■ **User interface change data**:
↓↓↓
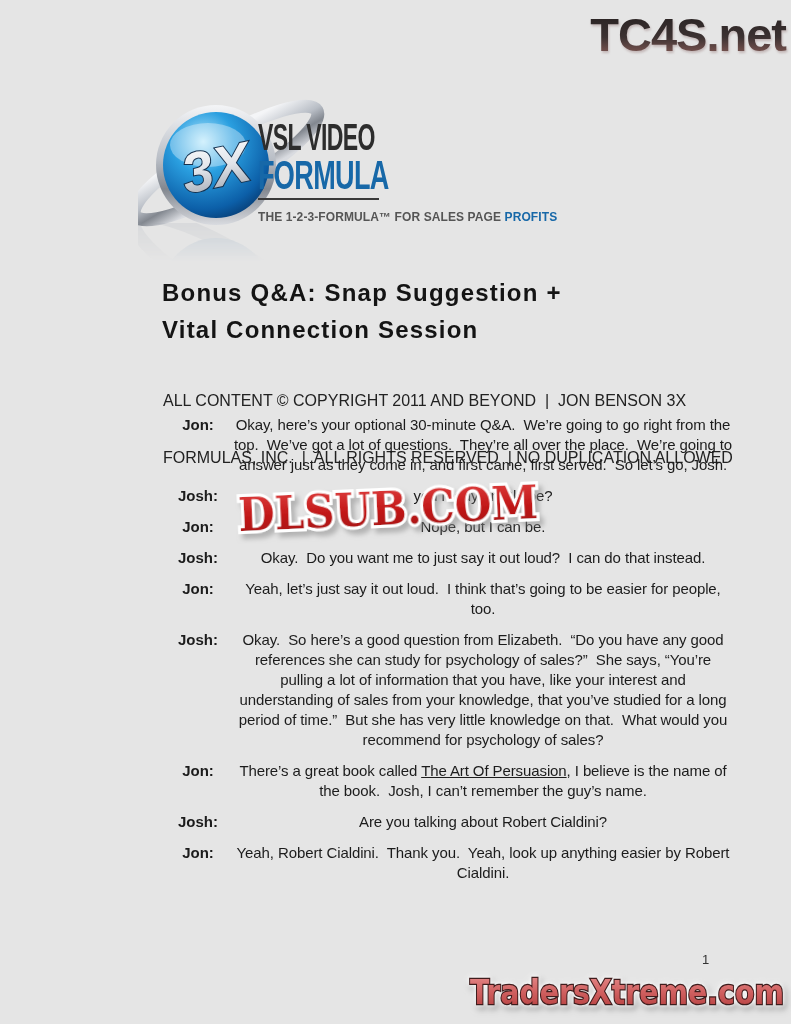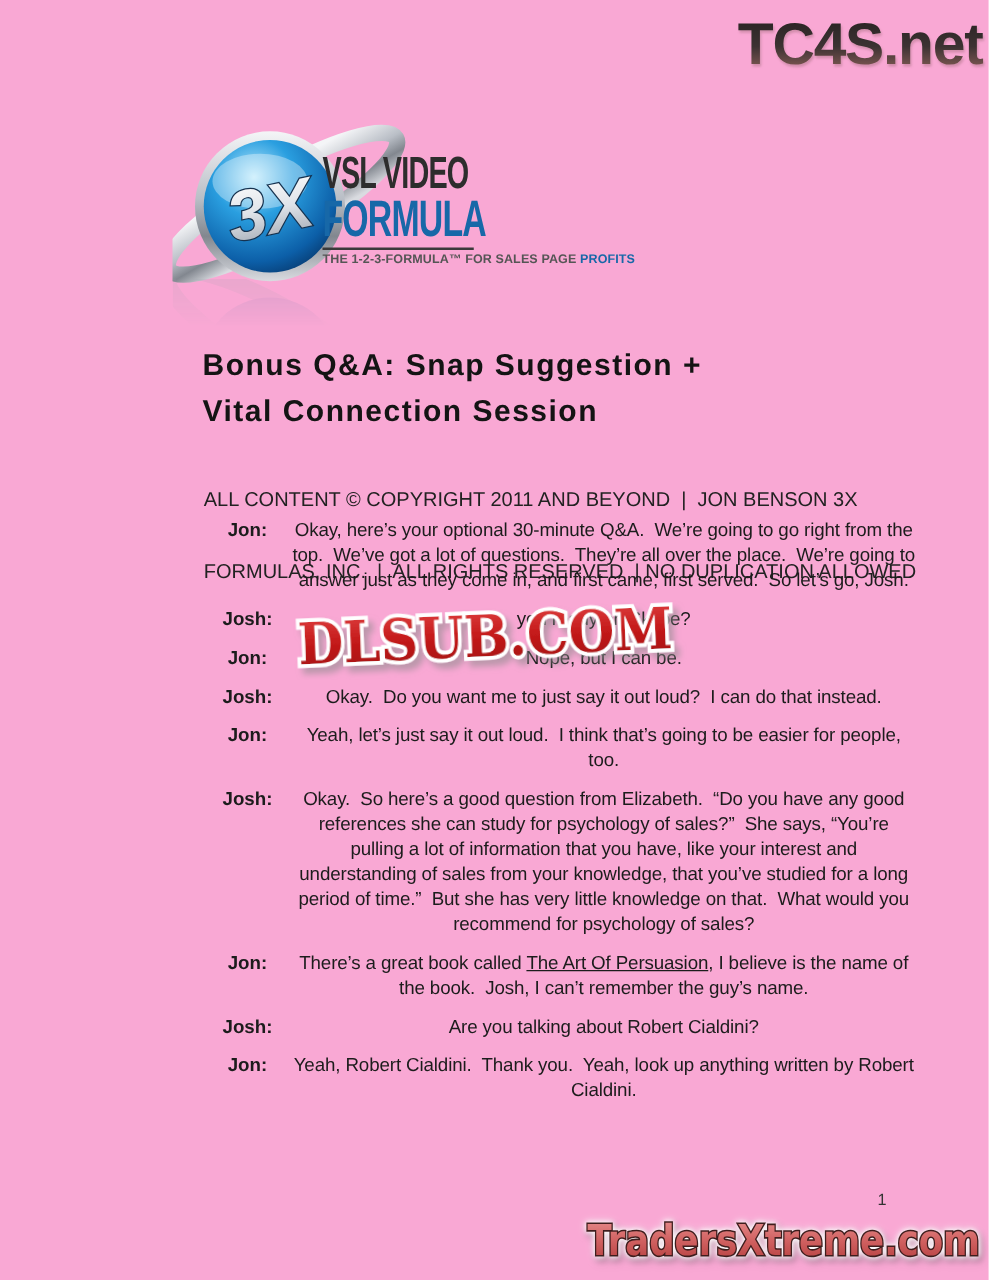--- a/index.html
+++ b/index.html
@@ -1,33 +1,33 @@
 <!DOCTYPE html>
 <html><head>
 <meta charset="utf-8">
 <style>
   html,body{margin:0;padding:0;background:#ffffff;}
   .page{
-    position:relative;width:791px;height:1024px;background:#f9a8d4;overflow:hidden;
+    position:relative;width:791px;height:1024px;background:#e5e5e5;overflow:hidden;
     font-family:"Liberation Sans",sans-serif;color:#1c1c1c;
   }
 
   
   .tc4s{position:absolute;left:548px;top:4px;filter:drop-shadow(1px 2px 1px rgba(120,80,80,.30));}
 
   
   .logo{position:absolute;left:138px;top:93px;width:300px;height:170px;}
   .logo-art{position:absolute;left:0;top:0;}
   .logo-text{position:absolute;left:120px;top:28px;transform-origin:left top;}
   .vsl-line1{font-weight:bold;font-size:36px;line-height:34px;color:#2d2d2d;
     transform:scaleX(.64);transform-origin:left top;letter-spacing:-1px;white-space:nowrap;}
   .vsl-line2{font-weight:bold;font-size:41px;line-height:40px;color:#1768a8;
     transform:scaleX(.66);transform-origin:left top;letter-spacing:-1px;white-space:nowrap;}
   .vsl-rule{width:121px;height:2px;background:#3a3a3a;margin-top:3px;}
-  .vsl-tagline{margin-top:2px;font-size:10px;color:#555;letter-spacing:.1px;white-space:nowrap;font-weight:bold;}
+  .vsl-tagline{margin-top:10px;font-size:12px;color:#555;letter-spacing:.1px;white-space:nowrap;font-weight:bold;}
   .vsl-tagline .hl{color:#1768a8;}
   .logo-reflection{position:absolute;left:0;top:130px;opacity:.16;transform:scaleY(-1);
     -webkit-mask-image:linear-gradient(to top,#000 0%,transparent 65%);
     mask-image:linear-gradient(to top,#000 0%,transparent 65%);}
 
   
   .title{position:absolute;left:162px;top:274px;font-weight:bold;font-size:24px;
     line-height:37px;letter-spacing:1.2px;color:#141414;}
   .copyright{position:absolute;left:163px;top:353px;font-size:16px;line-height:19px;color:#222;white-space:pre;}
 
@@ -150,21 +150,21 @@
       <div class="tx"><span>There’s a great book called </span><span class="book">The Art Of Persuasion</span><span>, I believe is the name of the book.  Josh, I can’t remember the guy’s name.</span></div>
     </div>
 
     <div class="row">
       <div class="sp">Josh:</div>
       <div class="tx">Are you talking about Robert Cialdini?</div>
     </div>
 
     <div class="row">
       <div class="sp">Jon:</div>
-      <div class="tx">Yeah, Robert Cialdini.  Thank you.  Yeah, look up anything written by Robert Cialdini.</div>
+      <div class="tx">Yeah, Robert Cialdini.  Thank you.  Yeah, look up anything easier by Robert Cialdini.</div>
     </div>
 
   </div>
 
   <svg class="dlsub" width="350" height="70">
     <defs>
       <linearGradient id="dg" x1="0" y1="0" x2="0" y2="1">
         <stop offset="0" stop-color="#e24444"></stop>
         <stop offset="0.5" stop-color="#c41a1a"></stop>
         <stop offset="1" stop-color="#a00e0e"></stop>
↑↑↑
■ **What you will do**: Although the records contain pictures, the copy should consist of their text alone, reproduced exactly.

■ **Final answer**:
--- a/index.html
+++ b/index.html
@@ -1,33 +1,33 @@
 <!DOCTYPE html>
 <html><head>
 <meta charset="utf-8">
 <style>
   html,body{margin:0;padding:0;background:#ffffff;}
   .page{
-    position:relative;width:791px;height:1024px;background:#f9a8d4;overflow:hidden;
+    position:relative;width:791px;height:1024px;background:#e5e5e5;overflow:hidden;
     font-family:"Liberation Sans",sans-serif;color:#1c1c1c;
   }
 
   
   .tc4s{position:absolute;left:548px;top:4px;filter:drop-shadow(1px 2px 1px rgba(120,80,80,.30));}
 
   
   .logo{position:absolute;left:138px;top:93px;width:300px;height:170px;}
   .logo-art{position:absolute;left:0;top:0;}
   .logo-text{position:absolute;left:120px;top:28px;transform-origin:left top;}
   .vsl-line1{font-weight:bold;font-size:36px;line-height:34px;color:#2d2d2d;
     transform:scaleX(.64);transform-origin:left top;letter-spacing:-1px;white-space:nowrap;}
   .vsl-line2{font-weight:bold;font-size:41px;line-height:40px;color:#1768a8;
     transform:scaleX(.66);transform-origin:left top;letter-spacing:-1px;white-space:nowrap;}
   .vsl-rule{width:121px;height:2px;background:#3a3a3a;margin-top:3px;}
-  .vsl-tagline{margin-top:2px;font-size:10px;color:#555;letter-spacing:.1px;white-space:nowrap;font-weight:bold;}
+  .vsl-tagline{margin-top:10px;font-size:12px;color:#555;letter-spacing:.1px;white-space:nowrap;font-weight:bold;}
   .vsl-tagline .hl{color:#1768a8;}
   .logo-reflection{position:absolute;left:0;top:130px;opacity:.16;transform:scaleY(-1);
     -webkit-mask-image:linear-gradient(to top,#000 0%,transparent 65%);
     mask-image:linear-gradient(to top,#000 0%,transparent 65%);}
 
   
   .title{position:absolute;left:162px;top:274px;font-weight:bold;font-size:24px;
     line-height:37px;letter-spacing:1.2px;color:#141414;}
   .copyright{position:absolute;left:163px;top:353px;font-size:16px;line-height:19px;color:#222;white-space:pre;}
 
@@ -150,21 +150,21 @@
       <div class="tx"><span>There’s a great book called </span><span class="book">The Art Of Persuasion</span><span>, I believe is the name of the book.  Josh, I can’t remember the guy’s name.</span></div>
     </div>
 
     <div class="row">
       <div class="sp">Josh:</div>
       <div class="tx">Are you talking about Robert Cialdini?</div>
     </div>
 
     <div class="row">
       <div class="sp">Jon:</div>
-      <div class="tx">Yeah, Robert Cialdini.  Thank you.  Yeah, look up anything written by Robert Cialdini.</div>
+      <div class="tx">Yeah, Robert Cialdini.  Thank you.  Yeah, look up anything easier by Robert Cialdini.</div>
     </div>
 
   </div>
 
   <svg class="dlsub" width="350" height="70">
     <defs>
       <linearGradient id="dg" x1="0" y1="0" x2="0" y2="1">
         <stop offset="0" stop-color="#e24444"></stop>
         <stop offset="0.5" stop-color="#c41a1a"></stop>
         <stop offset="1" stop-color="#a00e0e"></stop>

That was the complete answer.